I have before compared the size, shape and appearance of the daily half loaf of corn bread issued to us to a half-brick, and I do not yet know of a more fitting comparison. At first we got a small piece of rusty bacon along with this; but the size of this diminished steadily until at last it faded away entirely, and during the last six months of our imprisonment I do not believe that we received rations of meat above a half-dozen times.
To this smallness was added ineffable badness. The meal was ground very coarsely, by dull, weakly propelled stones, that imperfectly crushed the grains, and left the tough, hard coating of the kernels in large, sharp, mica-like scales, which cut and inflamed the stomach and intestines, like handfuls of pounded glass. The alimentary canals of all compelled to eat it were kept in a continual state of irritation that usually terminated in incurable dysentery.

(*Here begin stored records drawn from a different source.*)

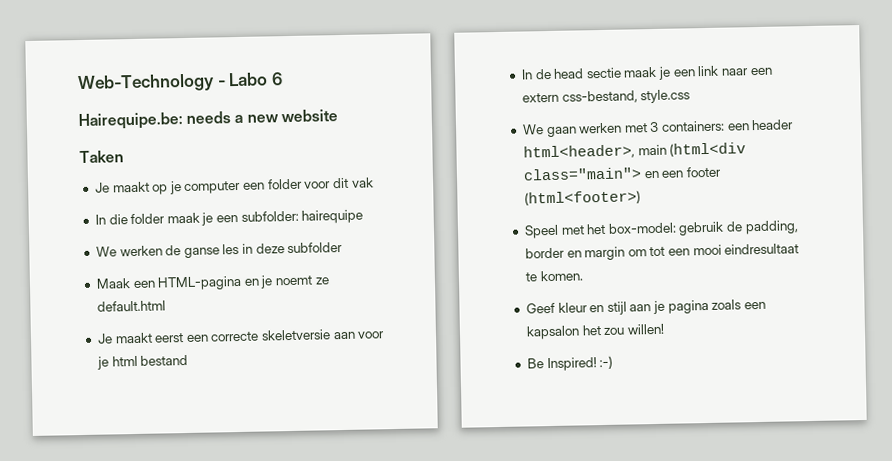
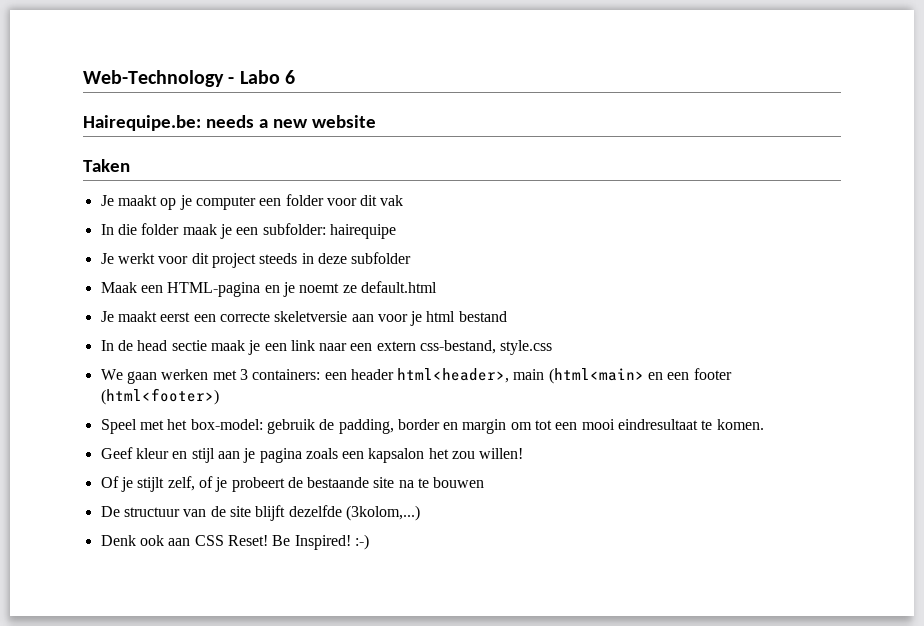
[95,243,240,259] We werken de ganse les -> [100,253,298,268] Je werkt voor dit project steeds
[669,142,747,157] [522,167,642,181] (html<div class="main"> -> [548,368,644,384] (html<main>
(665, 329) none -> [100,476,485,492] [100,505,420,521] [100,535,268,546] Of je stijlt zelf, of je probeert de bestaande site na te bouwen // De structuur van de site blijft dezelfde (3kolom,...) // Denk ook aan CSS Reset!

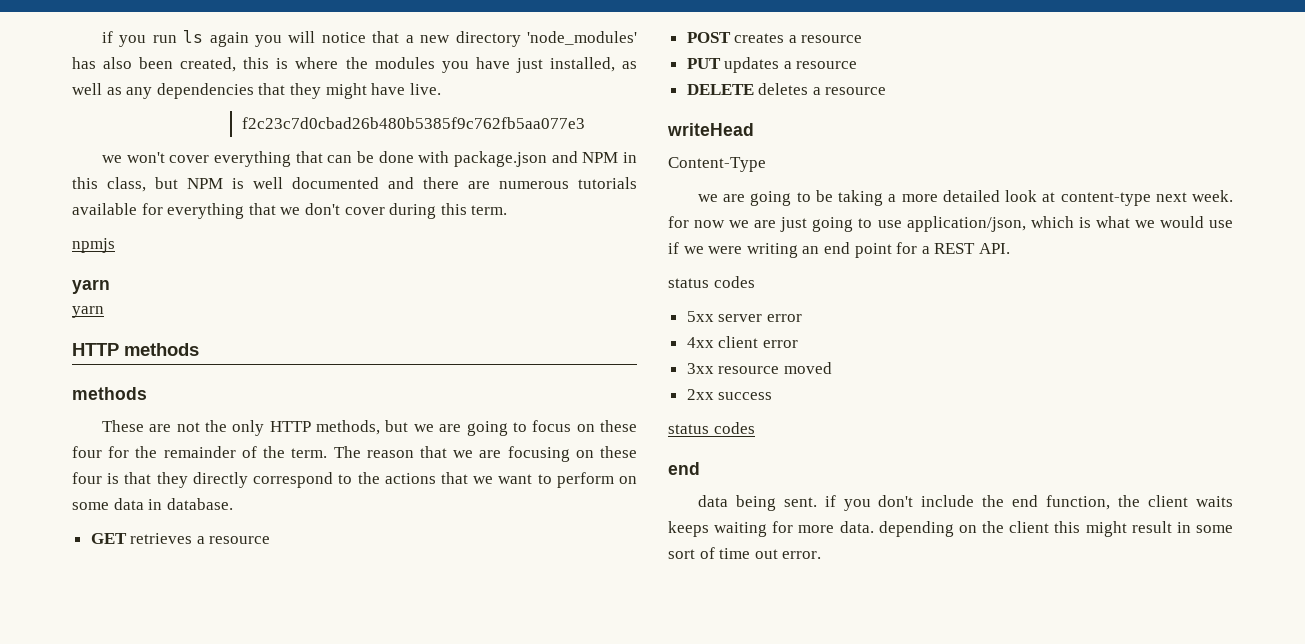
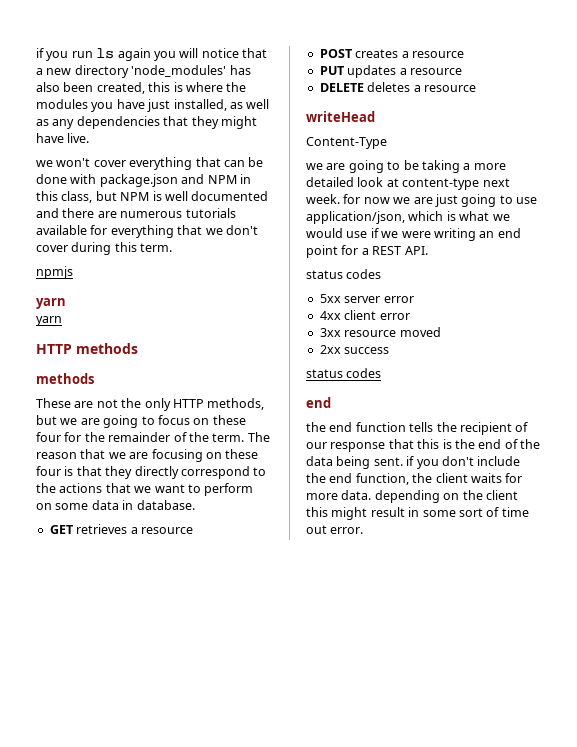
[241,117,585,129] // f2c23c7d0cbad26b480b5385f9c762fb5aa077e3 -> (90, 138) none
(700, 468) none -> [306,422,529,435] [306,439,540,452] the end function tells the recipient of our response that this is the end of the
[668,521,768,537] keeps waiting -> (502, 478) none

That I have not over-stated this evil can be seen by reference to the testimony of so competent a scientific observer as Professor Jones, and I add to that unimpeachable testimony the following extract from the statement made in an attempted defense of Andersonville by Doctor R. Randolph Stevenson, who styles himself, formerly Surgeon in the Army of the Confederate States of America, Chief Surgeon of the Confederate States Military Prison Hospitals, Andersonville, Ga.:
V. From the sameness of the food, and from the action of the poisonous gases in the densely crowded and filthy Stockade and Hospital, the blood was altered in its constitution, even, before the manifestation of actual disease.
In both the well and the sick, the red corpuscles were diminished; and in all diseases uncomplicated with inflammation, the fibrinous element was deficient. In cases of ulceration of the mucous membrane of the intestinal canal, the fibrinous element of the blood appeared to be increased; while in simple diarrhea, uncomplicated with ulceration, and dependent upon the character of the food and the existence of scurvy, it was either diminished or remained stationary. Heart-clots were very common, if not universally present, in the cases of ulceration of the intestinal mucous membrane; while in the uncomplicated cases of diarrhea and scurvy, the blood was fluid and did not coagulate readily, and the heart-clots and fibrinous concretions were almost universally absent. From the watery condition of the blood there resulted various serous effusions into the pericardium, into the ventricles of the brain, and into the abdominal cavity.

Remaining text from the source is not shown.